Nearly 5 percent of U.S. adults aged 50 or older used an illicit drug in the year before a recent survey, according to a report by the Substance Abuse and Mental Health Services Administration (SAMHSA).

The estimate was based on data collected from 2006 to 2008 in the National Survey on Drug Use and Health, a nationwide survey in the community setting that asked people aged 12 and older about their use of illicit drugs in the past year. In the survey, illicit drugs are defined as marijuana/hashish, cocaine (including crack), inhalants, hallucinogens, heroin, and prescription drugs used for nonmedical purposes.

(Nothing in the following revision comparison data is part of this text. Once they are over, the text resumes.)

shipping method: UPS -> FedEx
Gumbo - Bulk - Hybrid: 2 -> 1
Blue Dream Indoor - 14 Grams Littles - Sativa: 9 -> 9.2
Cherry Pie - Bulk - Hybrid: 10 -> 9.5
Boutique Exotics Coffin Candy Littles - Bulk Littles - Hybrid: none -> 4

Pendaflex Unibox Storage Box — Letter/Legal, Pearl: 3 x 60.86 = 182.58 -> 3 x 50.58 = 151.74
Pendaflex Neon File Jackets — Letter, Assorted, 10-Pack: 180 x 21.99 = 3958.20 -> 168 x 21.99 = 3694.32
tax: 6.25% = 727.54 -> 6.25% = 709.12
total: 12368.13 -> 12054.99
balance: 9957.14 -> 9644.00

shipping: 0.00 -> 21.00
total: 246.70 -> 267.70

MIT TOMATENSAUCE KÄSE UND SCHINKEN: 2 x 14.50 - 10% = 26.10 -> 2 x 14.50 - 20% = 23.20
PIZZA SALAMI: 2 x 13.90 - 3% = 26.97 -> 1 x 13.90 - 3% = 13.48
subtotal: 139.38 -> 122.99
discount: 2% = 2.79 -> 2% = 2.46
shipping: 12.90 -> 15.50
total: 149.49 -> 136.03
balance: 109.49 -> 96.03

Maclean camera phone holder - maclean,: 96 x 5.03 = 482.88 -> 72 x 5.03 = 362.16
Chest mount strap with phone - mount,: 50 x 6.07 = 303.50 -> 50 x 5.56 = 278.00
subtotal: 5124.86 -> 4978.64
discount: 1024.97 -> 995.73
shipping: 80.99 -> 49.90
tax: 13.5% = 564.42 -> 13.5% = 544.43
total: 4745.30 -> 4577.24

An estimated 4.3 million people in the United States aged 50 and above (4.7 percent) reported having used any illicit drug. Marijuana was the most common substance used by this population, with a prevalence of 2.8 percent, followed closely by nonmedical use of prescription drugs, with a prevalence of 2.1 percent.

Men had a higher prevalence than women for the overall category of use of any illicit drugs and for the subcategory of using marijuana. For example, 4.2 percent of men and 1.7 percent of women reported marijuana use in the prior year. However, women had similar rates of nonmedical prescription drug use as men did. Among women aged 50 or older, 1.9 percent reported using prescription drugs for nonmedical reasons in the preceding year.

The patterns of illicit drug use showed significant variations by age within the 50-and-over population. The rate of illicit drug use rose sharply with younger age, which signals a generational difference in illicit drug use (see chart).

Marijuana use was reported by 6.1 percent of those aged 50 to 54, 4.1 percent of those aged 55 to 59, but only 0.4 percent of those aged 65 or older. Nonmedical use of prescription drugs was also more common in the 50-59 age group than in the 60-and-over age group.

As the baby boomers enter their 60s, SAMHSA predicts that the prevalence of illicit drug use will continue to climb in the coming decade, due largely to their more accepting attitude toward illicit drug use, an attitude formed in the 1960s and 1970s, when many of them were in their teens and 20s, and illicit drug use became a more visible part of the youth culture.

In turn, the demand for professionals trained to specialize in treating substance use disorders in older adults will almost certainly increase. The agency encourages health care providers to screen older patients routinely for substance use problems, including nonmedical use of prescription drugs.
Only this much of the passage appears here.